The concern about doxycycline and inflammatory bowel disease arises from a recently released study of 99,487 acne patients in the United Kingdom. Doxycycline is a popular treatment for acne in the UK, and about 1/5 of these patients, who were tracked for 5 years, received doxycycline. Researchers were alarmed when they noticed that acne patients who got doxycycline were 225% more likely to develop inflammatory bowel disease than those who did not.
Since some kinds of acne are made worse by bacterial overgrowth in the small intestine, it is possible that the people who most need antibiotics are also those at greatest risk for developing bowel problems. It is even possible that the FD and C blue No.1, FD and C yellow No. 6, and D and C yellow No. 1 dyes used to color the capsule contribute to bowel inflammation, or the sodium laureth sulfate used to help the medication break up in the stomach causes severe inflammation in the bowel in some susceptible users. But it appears that doctors need to be on the lookout for early signs of Crohn’s disease in their acne patients who use doxycycline for one month or more.

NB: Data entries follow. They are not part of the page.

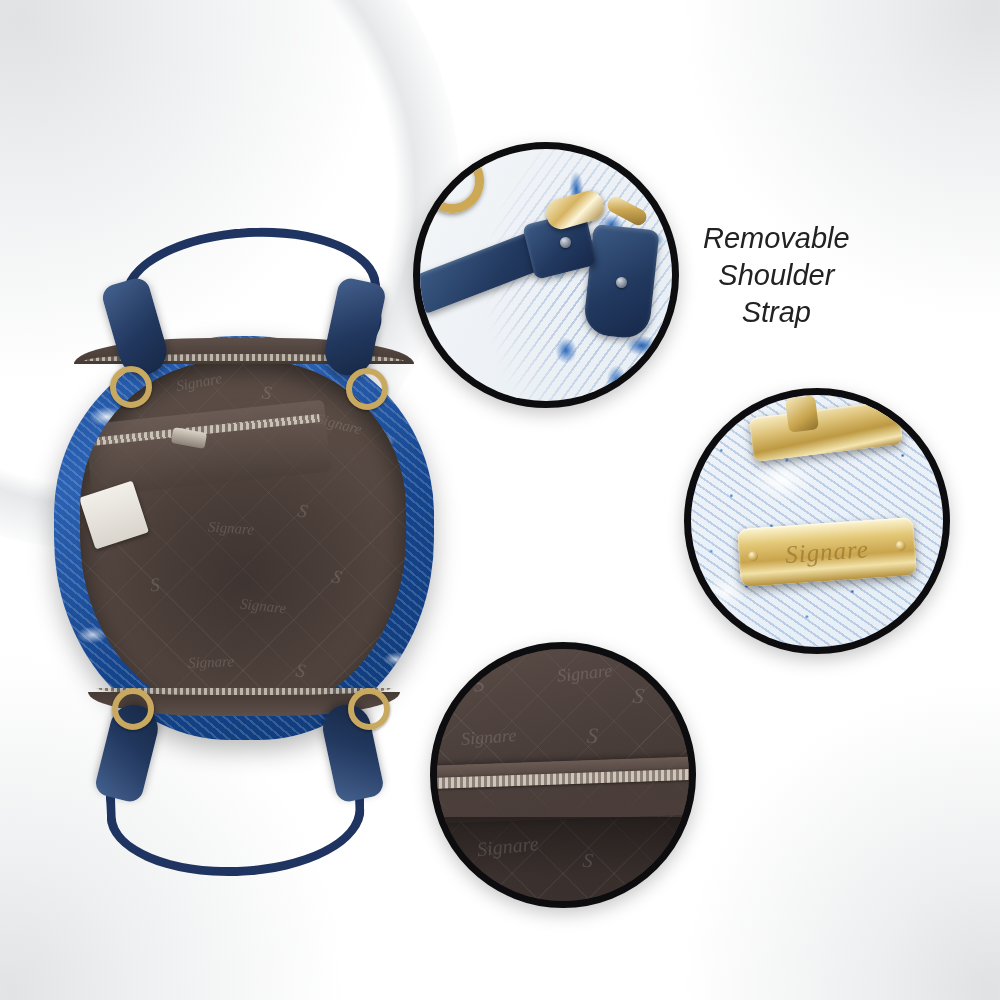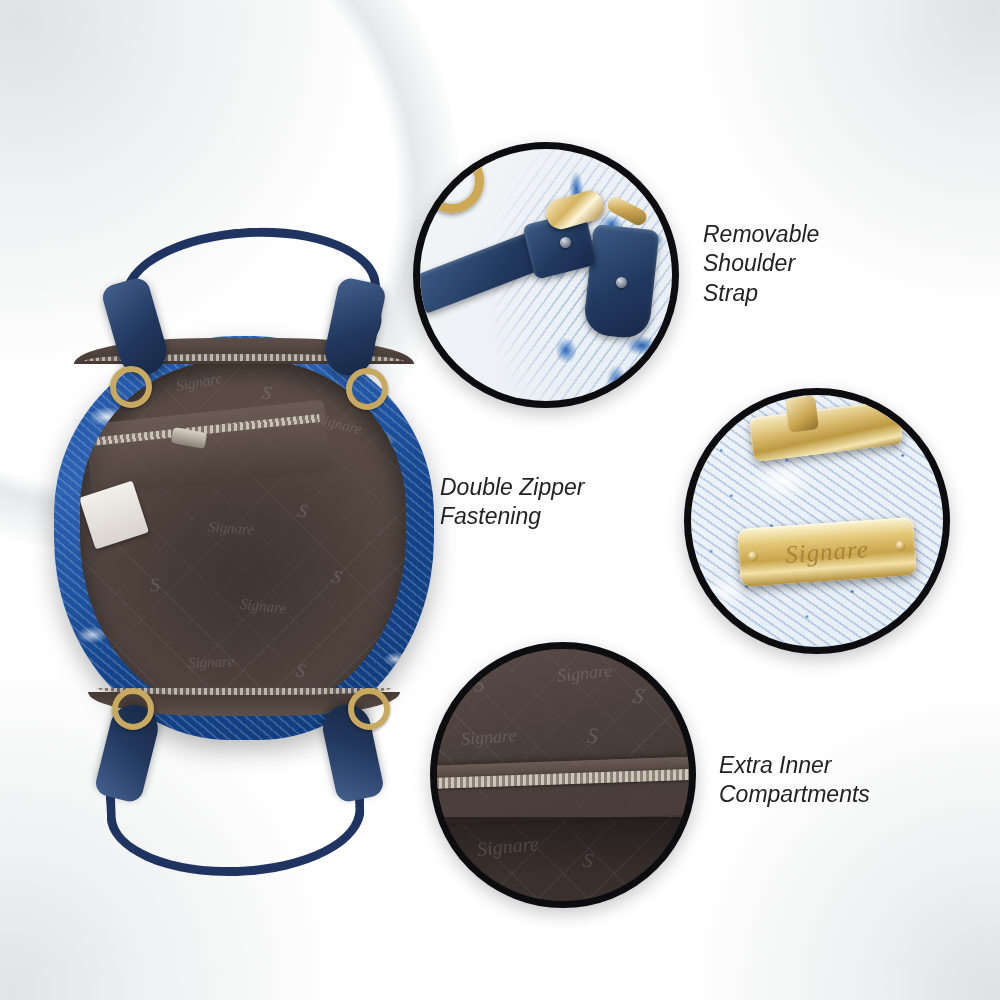--- a/index.html
+++ b/index.html
@@ -43,26 +43,27 @@
     text-align: center;
     font-size: 47px;
     font-weight: bold;
     letter-spacing: 1.6px;
     color: #11301f;
     font-family: "Liberation Sans", sans-serif;
   }
 
   .caption {
     position: absolute;
-    font-size: 23px;
+    font-size: 29px;
     font-style: italic;
     color: #222222;
     line-height: 1.28;
     font-family: "Liberation Sans", sans-serif;
     white-space: pre-line;
+    text-align: center;
   }
   #cap-strap { left: 703px; top: 220px; }
   #cap-zipper { left: 440px; top: 473px; }
   #cap-compartments { left: 719px; top: 751px; }
 
   
   .bubble {
     position: absolute;
     border-radius: 50%;
     border: 7px solid #0d0d0f;
@@ -446,35 +447,31 @@
       <div class="beads-white"></div>
       <div id="gold-clip"></div>
       <div id="gold-clip-stem"></div>
       <div id="logo-plate">
         <span class="plate-text">Signare</span>
         <span class="plate-screw" style="left:9px; top:23px;"></span>
         <span class="plate-screw" style="right:9px; top:23px;"></span>
       </div>
     </div>
   </div>
-  <div class="caption" id="cap-zipper">Double Zipper
-Fastening</div>
 
   <div class="bubble" id="bubble-inner-pockets">
     <div class="bubble-inner">
       <div class="lining-scene"></div>
       <div class="lining-pattern"></div>
       <span class="lining-s" style="left:36px; top:22px; transform:rotate(-12deg); font-size:22px;">S</span>
       <span class="lining-s" style="left:120px; top:14px; transform:rotate(-6deg); font-size:18px;">Signare</span>
       <span class="lining-s" style="left:196px; top:34px; transform:rotate(8deg); font-size:22px;">S</span>
       <span class="lining-s" style="left:24px; top:78px; transform:rotate(-4deg); font-size:18px;">Signare</span>
       <span class="lining-s" style="left:150px; top:74px; transform:rotate(4deg); font-size:22px;">S</span>
       <div class="pocket-band"></div>
       <div class="zipper-line"></div>
       <div class="pocket-shadow"></div>
       <span class="lining-s" style="left:40px; top:186px; transform:rotate(-6deg); font-size:20px;">Signare</span>
       <span class="lining-s" style="left:146px; top:200px; transform:rotate(6deg); font-size:20px;">S</span>
     </div>
   </div>
-  <div class="caption" id="cap-compartments">Extra Inner
-Compartments</div>
 
 </div>
 
 </body></html>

Doxycycline Not the Only Acne Medication Linked to Bowel Disease
Doxycycline, it turns out, is not the only acne medication that has been linked to bowel disease. The use of Accutane has been linked to another kind of inflammatory bowel disease known as ulcerative colitis.
Ulcerative colitis is an autoimmune disease that causes severe inflammation to the lining of the colon. Open sores in the colon can bleed into the stool. The blood tends to be dry and black rather than fresn and red. Ulcerative colitis causes severe diarrhea and severe pain, but it tends to come and go. It is not related to diet, but it can be relieved by changes in diet.
Crohn’s disease is also an autoimmune disease that can cause severe inflammation to the lining of the colon, but unlike ulcerative colitis, it can cause sores to break out anywhere in the digestive tract from the mouth to the anus. It can also cause joint pain and rashes on the face that look a little like especially red spots of rosacea.
Either condition has life-altering and life-threatening consequences. And they are caused by the two medications most often used to treat acne in Europe, doxycycline and isotretinoin. So what can acne sufferers who use these treatments do to minimize their risk of digestive complications?
Taking Steps to Minimize Drug Side Effects
If you are 15 years of age or older, ask your doctor about alternatives to doxycycline treatment for acne. In Canada and Europe, dermatologists prescribe doxycycline to be especially sure that antibiotic treatment does not cause tooth discoloration, and they usually prescribe it to patients up to the age of 22. Your doctor may not give you minocycline, but limocycline may help keep acne under control without risk of tooth discoloration.
It also helps to use topical retinoids rather than oral retinoids, that is, using tretinoin on your skin rather than taking an isotretinoin pill. The tretinoin creams and gels do not cause bowel problems and they do not cause birth defects when taken by mothers in the first trimester of pregnancy. They require a little more effort than downing a doxycycline capsule once a day, but they don’t carry the risk of inducing inflammatory bowel disease and many other complications.
Even if you have been taking these medications, there is still no need to panic. In a 5-year period, about 2/10 of 1% of the population is diagnosed with either ulcerative colitis or Crohn’s disease. Among people who have taken these medications for acne, about 1/2 of 1% will get an inflammatory bowel disease diagnosis. The conditions are severe enough that it is important to take care to avoid them, but over 99% of people who don’t take precautions will not develop the disease.